Business process outsourcing (BPO) has risen significantly in the last two decades. It has transformed the fundamental framework of many industries. Companies have adopted the system, where they handover activities, processes, or entire operations to third parties. In turn, the expanded BPO industry has a firm footing in strategically significant wings like research & development and manufacturing.

In procurement, the outsourcing process has seen a similar development trajectory, albeit at a slower pace. Outsourcing transactional procurement, like order processing or the management of invoices, is now common. However, outsourcing strategic procurement activities like supplier selection, contract negotiation, or specification management have become popular only in the past decade.

In a nutshell, procurement outsourcing is the process of finding an external third-party supplier to take on the management and provision of a service. The services are generally non-core activities and often utilized when a business may not have the skills or the expertise.
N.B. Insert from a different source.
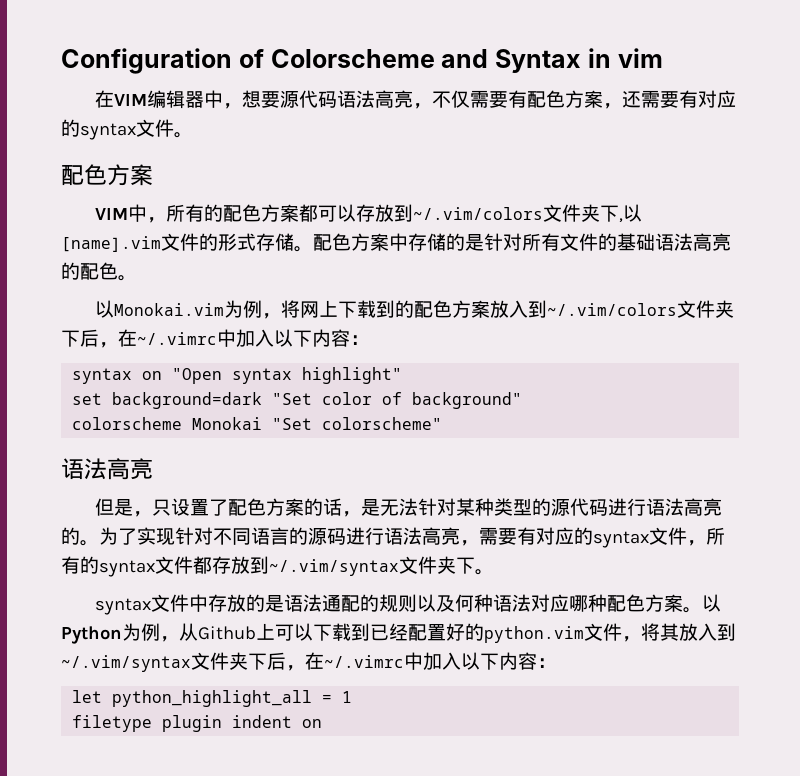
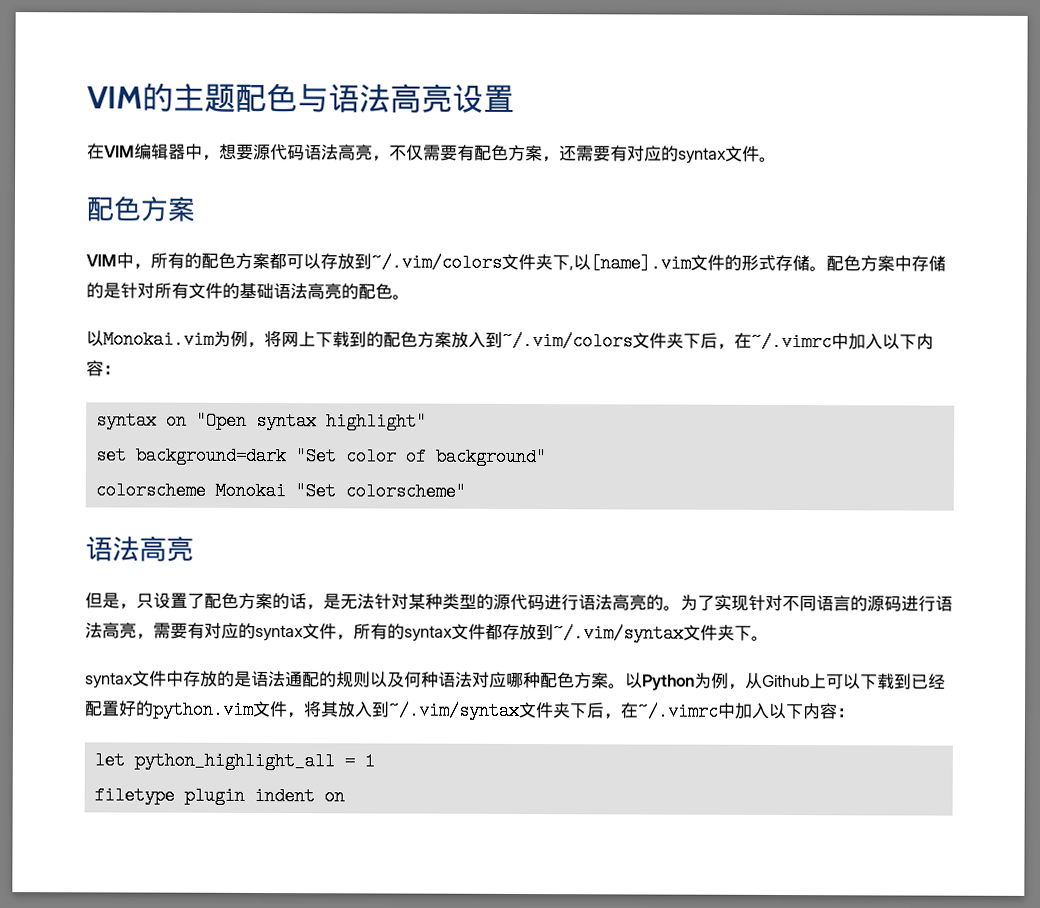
- Configuration of Colorscheme and Syntax in vim
+ VIM的主题配色与语法高亮设置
According to McKinseyOpens a new window , strategic procurement outsourcing can become a successful strategy if companies follow these steps:

    1. Plan outsourcing strategic buying only for categories that offer clear value. 
    2. Develop a deeper understanding of the value of the sources and how to benefit from them.
    3. Select appropriate outsourcing partners with capabilities to address those sources of value. 
    4. Post partner selection, define and implement agreements that maximize savings.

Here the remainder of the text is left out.